The normal legal basis for processing customer data, is that is necessary for the legitimate interests of Roys, including:

  • selling and supplying goods and services to our customers;
  • protecting customers, employees and other individuals and maintaining their safety, health and welfare;
  • promoting, marketing and advertising our products and services;
  • sending promotional communications which are relevant and tailored to individual customers;
  • understanding our customers’ behaviour, activities, preferences and needs;
  • improving existing products and services and developing new products and services;
  • complying with our legal and regulatory obligations;
  • preventing, investigating and detecting crime, fraud or anti-social behaviour and prosecuting offenders, including working with law enforcement agencies;
  • handling customer contacts, queries, complaints or disputes;
  • managing insurance claims by customers;
  • protecting Roys, its employees and customers, by taking appropriate legal action against third parties who have committed criminal acts or in breach of legal obligations to Roys;
  • effectively handling any legal claims or regulatory enforcement actions taken against Roys; and
  • fulfilling our duties to our customers, colleagues and other stakeholders.

Cookies Policy

What are cookies?

Like most websites, Roys use cookies to collect information. Cookies are tiny text files that identify your computer or other devices (such as smart phones or tablets) to our server as you browse. They are used to record the areas of the websites that you have visited and for how long and are essential for the effective operation of our websites and help you shop with us on-line.

Information collected

Cookies collect information about browsing and purchasing behaviour when you access this website via the same computer or device. This includes information about pages viewed, products purchased and your journey around a website. Cookies do not allow us access to your computer or device and do not store any personal information.

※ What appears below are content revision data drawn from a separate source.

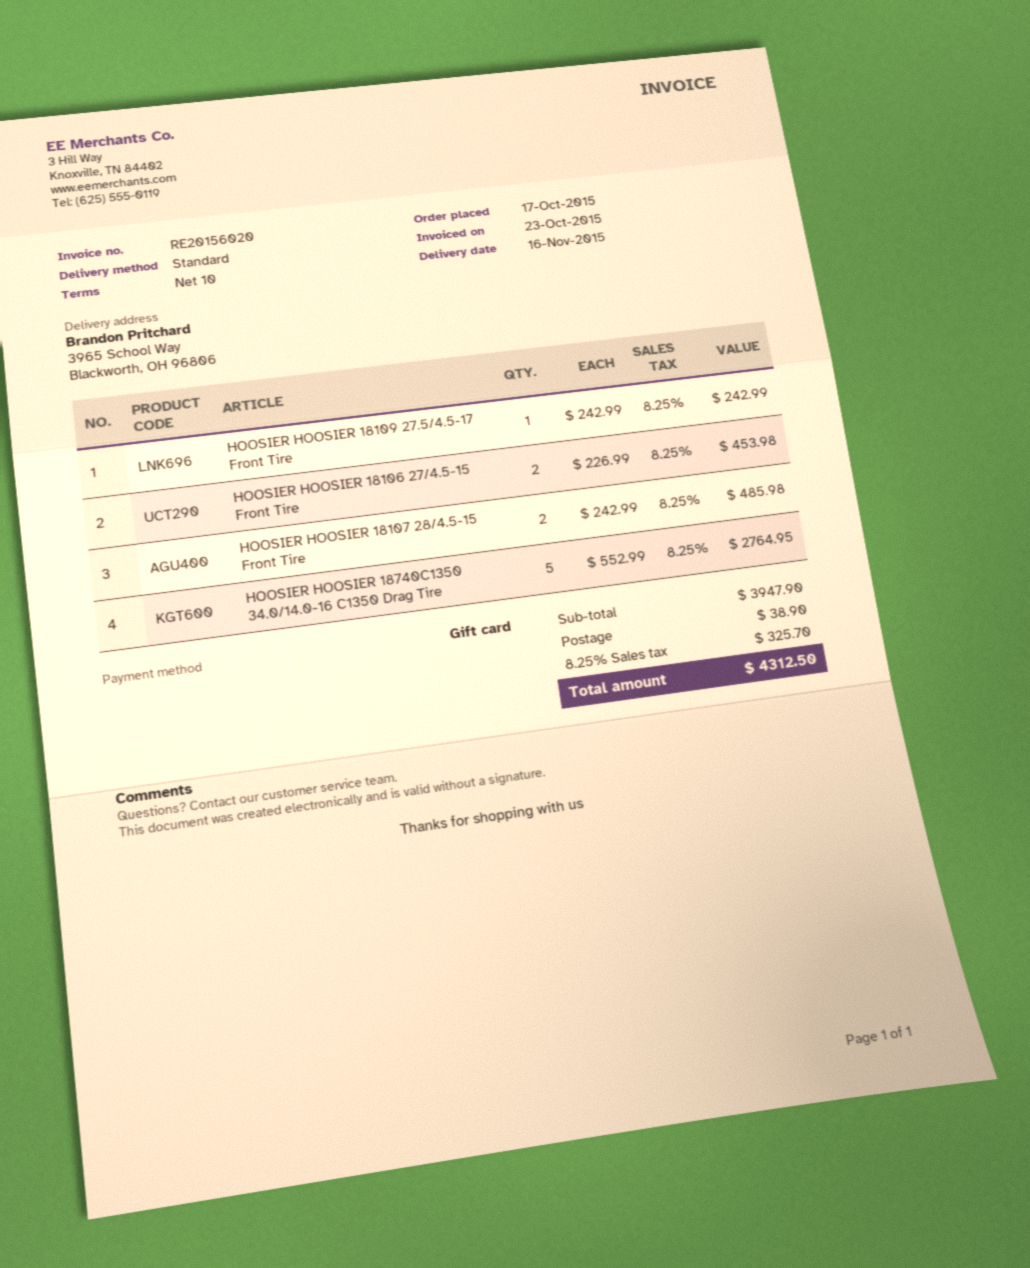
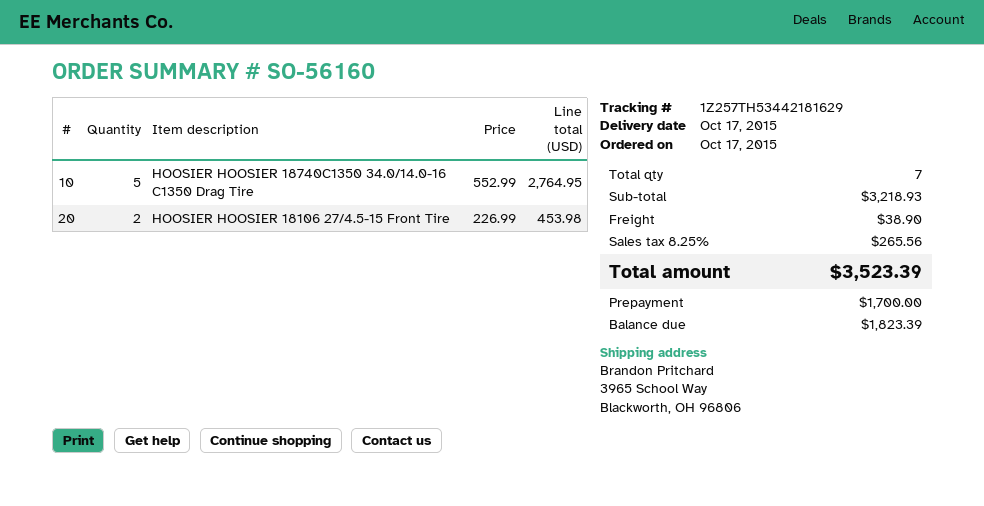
delivery date: 2015-11-16 -> 2015-10-17
HOOSIER HOOSIER 18109 27.5/4.5-17 Front Tire: 1 x 242.99 = 242.99 -> none
HOOSIER HOOSIER 18107 28/4.5-15 Front Tire: 2 x 242.99 = 485.98 -> none
subtotal: 3947.90 -> 3218.93
tax: 8.25% = 325.70 -> 8.25% = 265.56
total: 4312.50 -> 3523.39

For more information please see our Cookies Policy.


Contact Information

If you have any questions how Roys uses your personal data that are not answered here, or if you want to exercise your rights regarding your personal data, please email us at dpo@roys.co.uk .

You have the right to lodge a complaint with the Information Commissioner’s Office. Further information, including contact details, is available at ico.org.uk .


Updates

This policy was last updated in May 2018.

We may update our policies from time to time by posting a new version on our website, please check regularly to be aware of any updates.